##### Extracted records #####
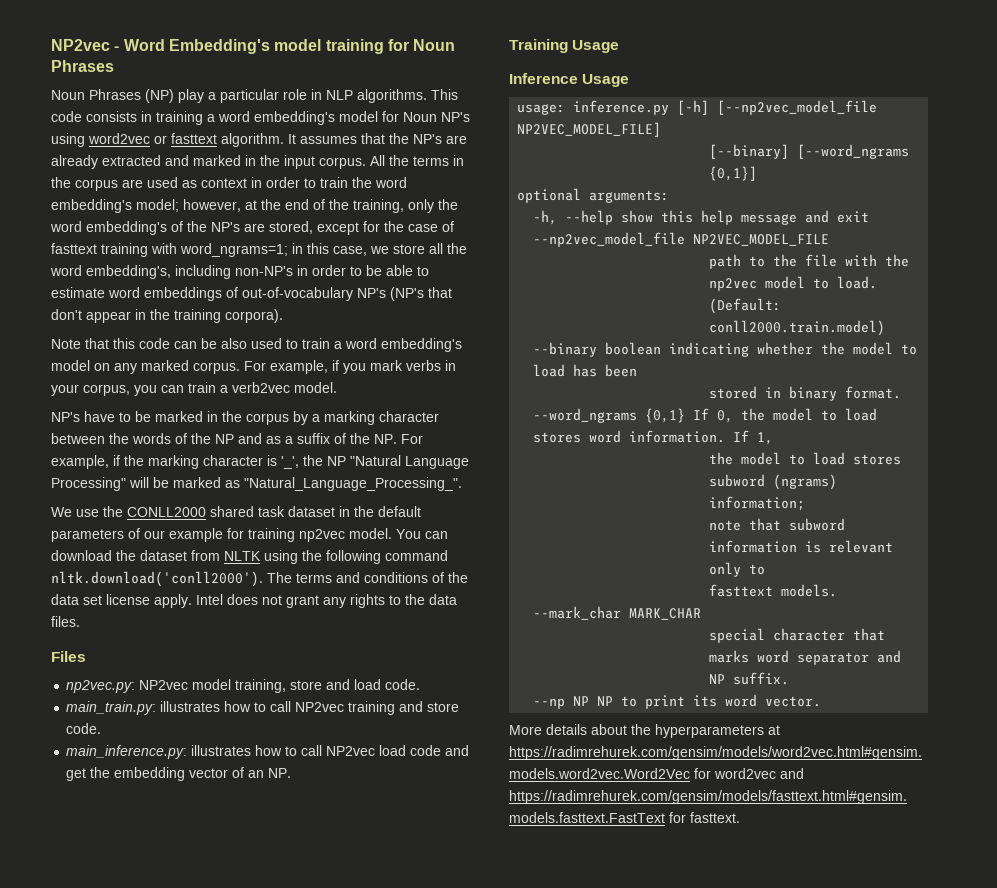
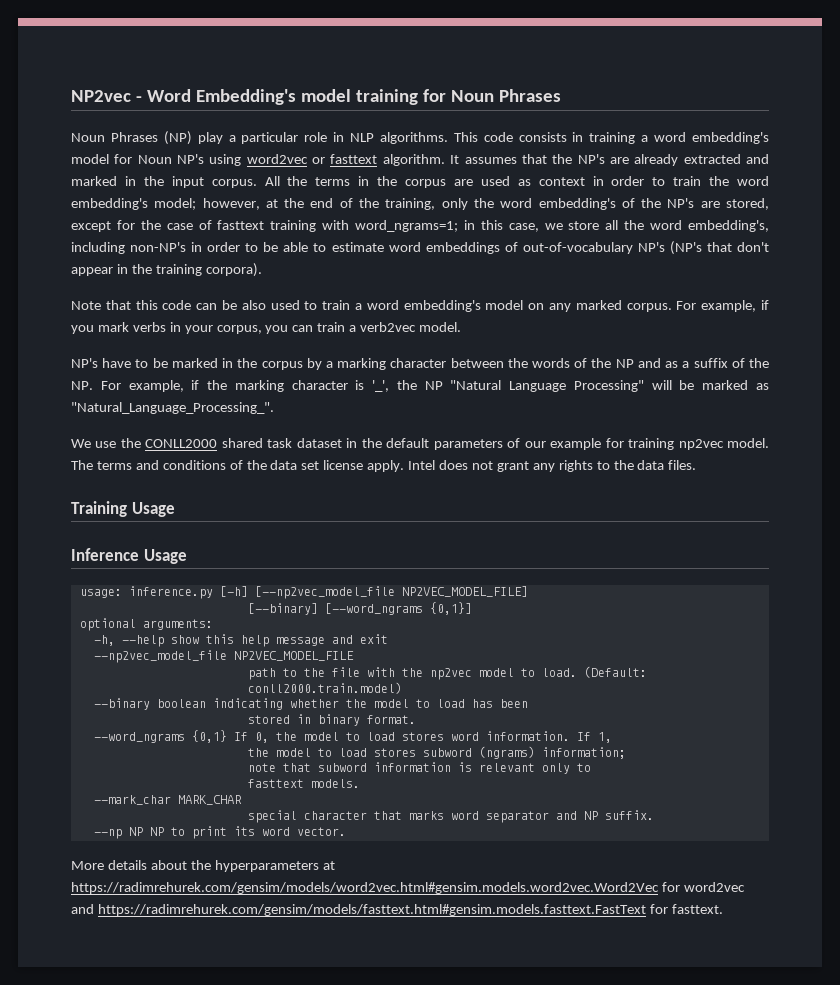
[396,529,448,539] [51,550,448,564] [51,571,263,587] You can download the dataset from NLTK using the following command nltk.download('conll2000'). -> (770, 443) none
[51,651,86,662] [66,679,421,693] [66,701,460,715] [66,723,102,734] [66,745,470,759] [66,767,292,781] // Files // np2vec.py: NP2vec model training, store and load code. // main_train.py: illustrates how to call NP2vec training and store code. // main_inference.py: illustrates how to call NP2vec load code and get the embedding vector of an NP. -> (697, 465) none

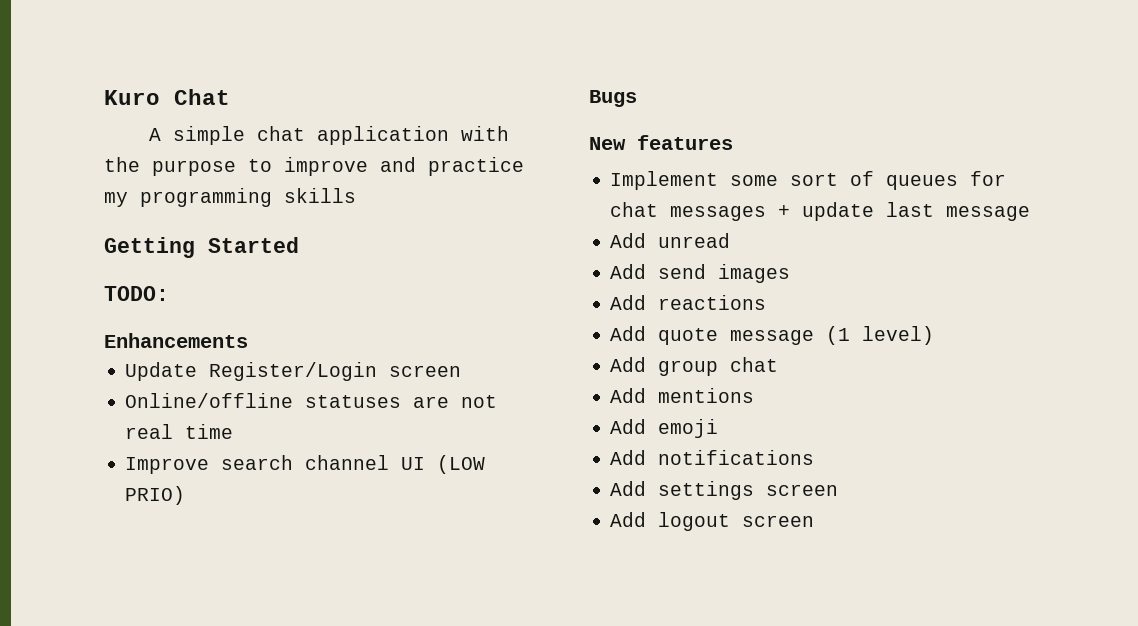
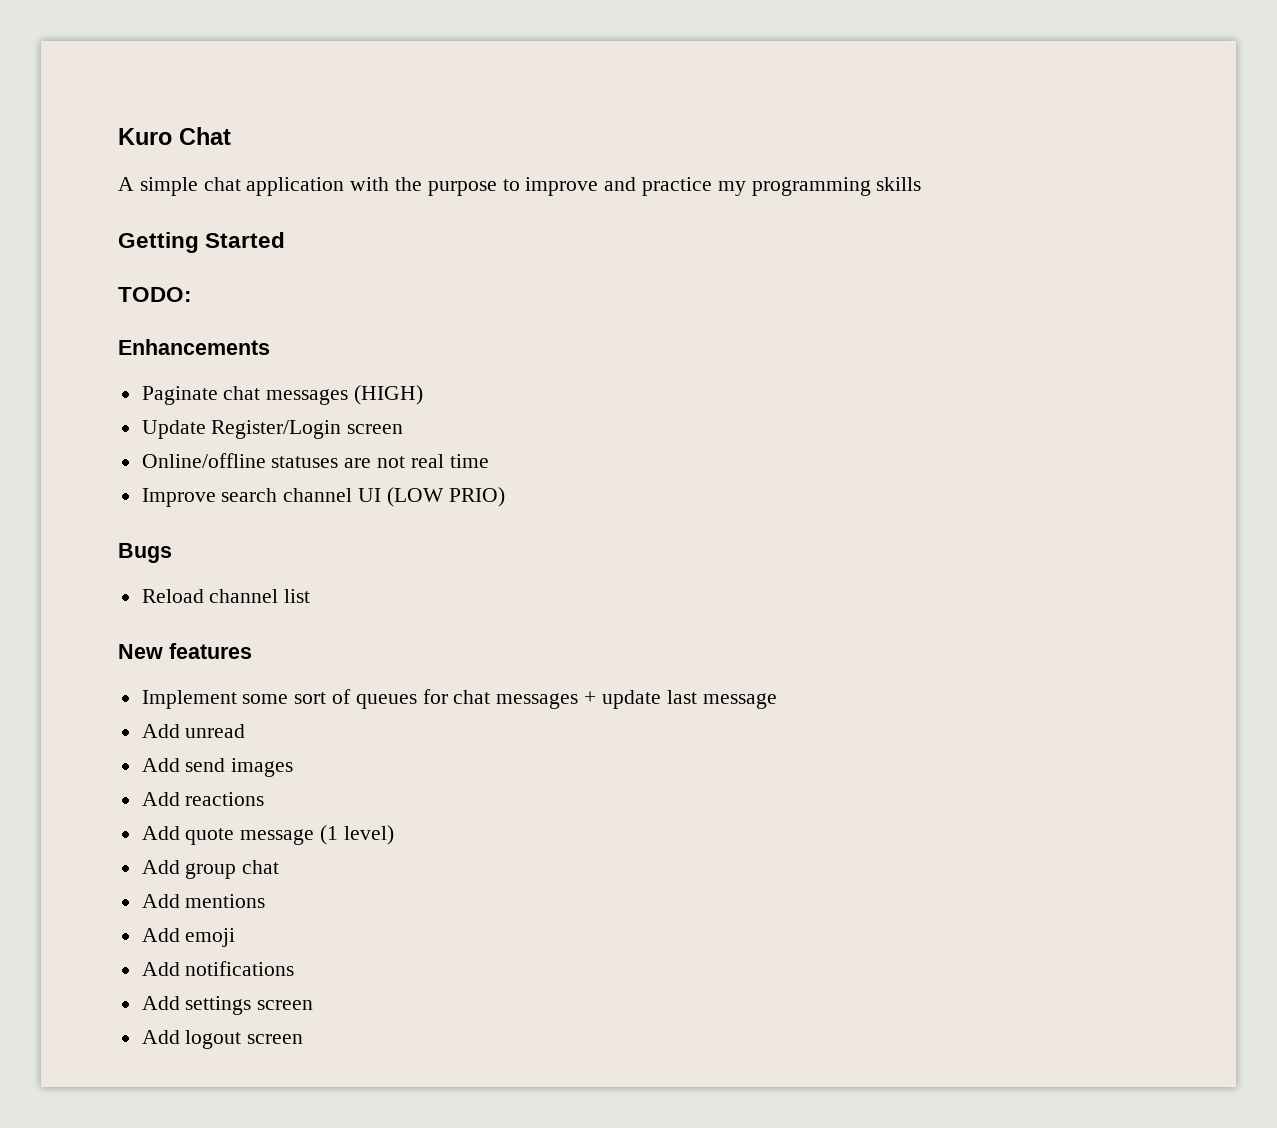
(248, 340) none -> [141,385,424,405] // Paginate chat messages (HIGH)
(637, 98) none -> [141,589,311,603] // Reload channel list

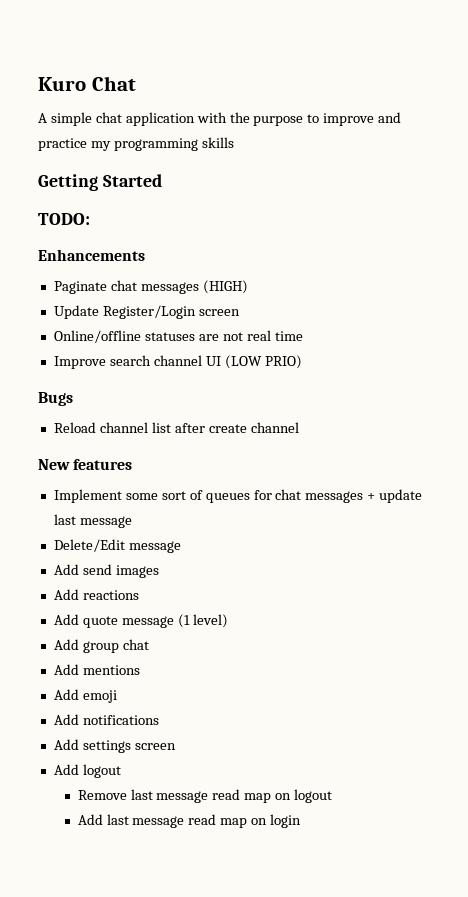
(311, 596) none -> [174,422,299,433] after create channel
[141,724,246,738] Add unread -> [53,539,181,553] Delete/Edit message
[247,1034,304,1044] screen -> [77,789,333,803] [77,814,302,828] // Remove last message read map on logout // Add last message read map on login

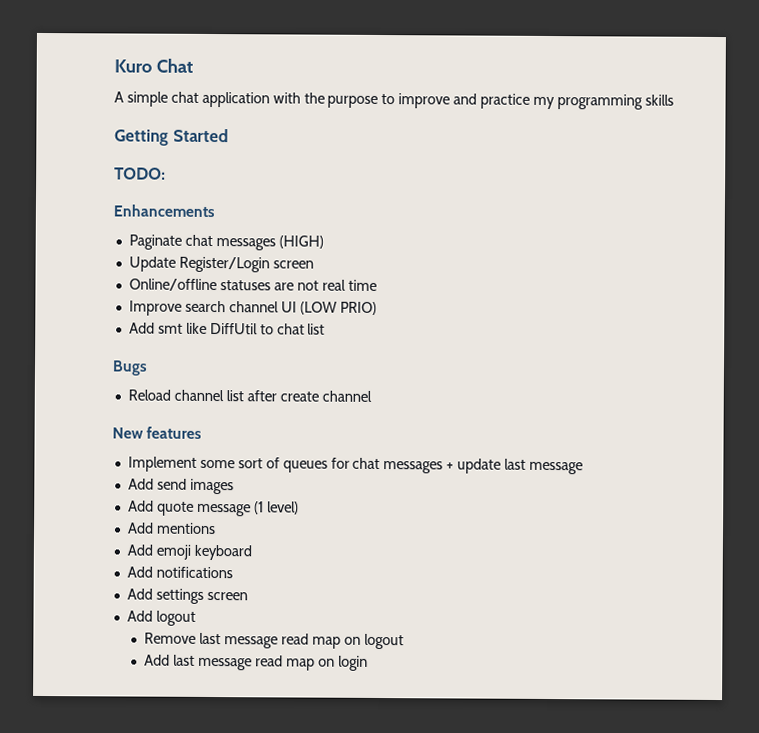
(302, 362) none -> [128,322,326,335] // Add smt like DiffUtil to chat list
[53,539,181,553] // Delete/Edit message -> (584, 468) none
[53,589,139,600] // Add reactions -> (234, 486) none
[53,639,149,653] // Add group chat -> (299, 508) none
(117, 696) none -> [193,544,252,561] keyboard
#####
##### Extracted records #####
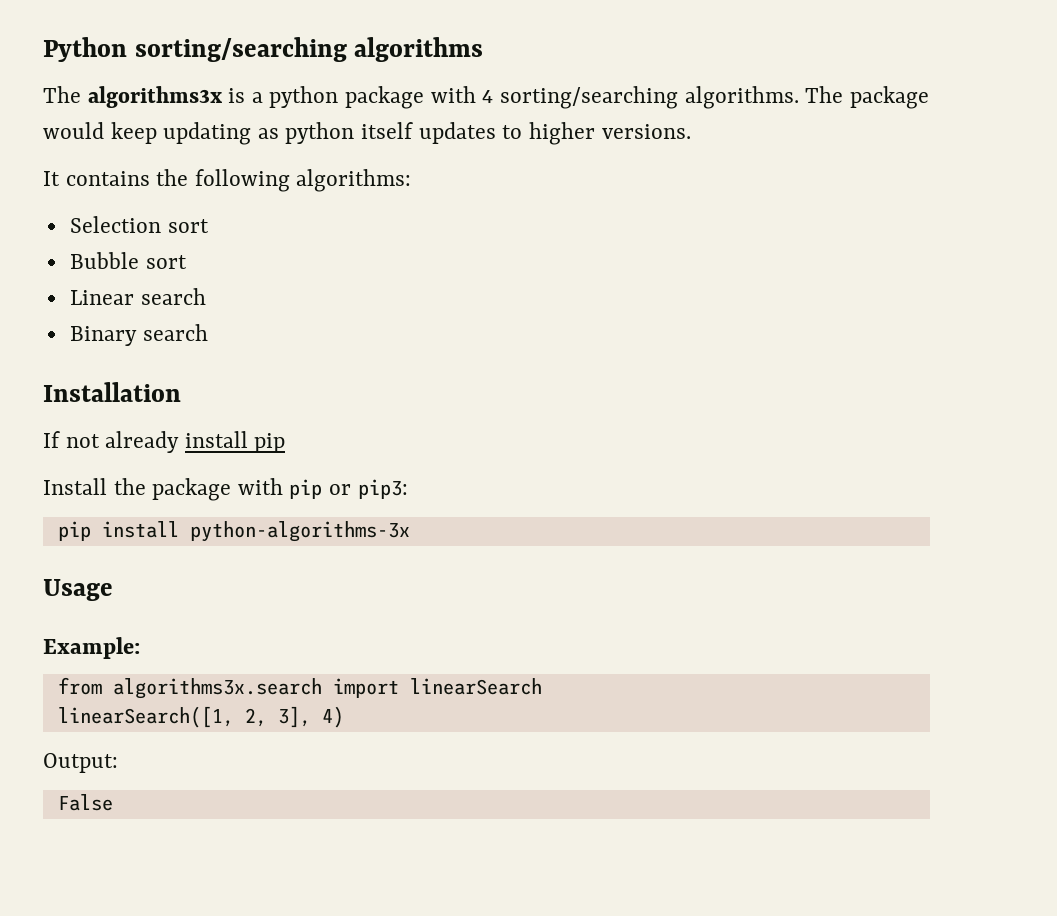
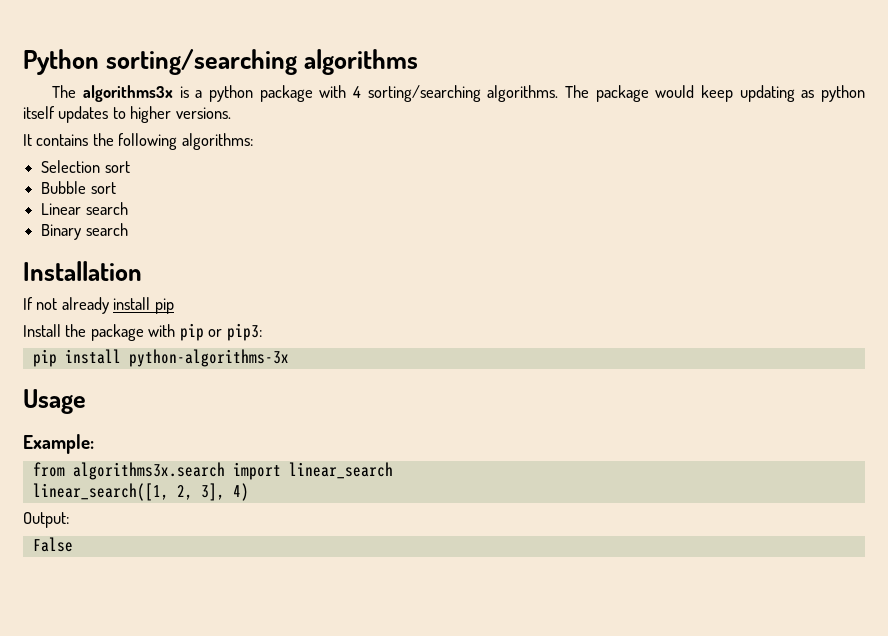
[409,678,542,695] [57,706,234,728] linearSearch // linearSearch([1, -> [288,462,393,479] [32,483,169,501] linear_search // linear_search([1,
#####
Work to complete:
In the material above, one part opens with the line containing "[396,529,448,539] [51,550,448,564] [51,571,263,587]" and closes with the line containing "(117, 696) none -> [193,544,252,561] keyboard". Write out that part exactly and skip its pictures.

Answer to this exercise:
[396,529,448,539] [51,550,448,564] [51,571,263,587] You can download the dataset from NLTK using the following command nltk.download('conll2000'). -> (770, 443) none
[51,651,86,662] [66,679,421,693] [66,701,460,715] [66,723,102,734] [66,745,470,759] [66,767,292,781] // Files // np2vec.py: NP2vec model training, store and load code. // main_train.py: illustrates how to call NP2vec training and store code. // main_inference.py: illustrates how to call NP2vec load code and get the embedding vector of an NP. -> (697, 465) none

(248, 340) none -> [141,385,424,405] // Paginate chat messages (HIGH)
(637, 98) none -> [141,589,311,603] // Reload channel list

(311, 596) none -> [174,422,299,433] after create channel
[141,724,246,738] Add unread -> [53,539,181,553] Delete/Edit message
[247,1034,304,1044] screen -> [77,789,333,803] [77,814,302,828] // Remove last message read map on logout // Add last message read map on login

(302, 362) none -> [128,322,326,335] // Add smt like DiffUtil to chat list
[53,539,181,553] // Delete/Edit message -> (584, 468) none
[53,589,139,600] // Add reactions -> (234, 486) none
[53,639,149,653] // Add group chat -> (299, 508) none
(117, 696) none -> [193,544,252,561] keyboard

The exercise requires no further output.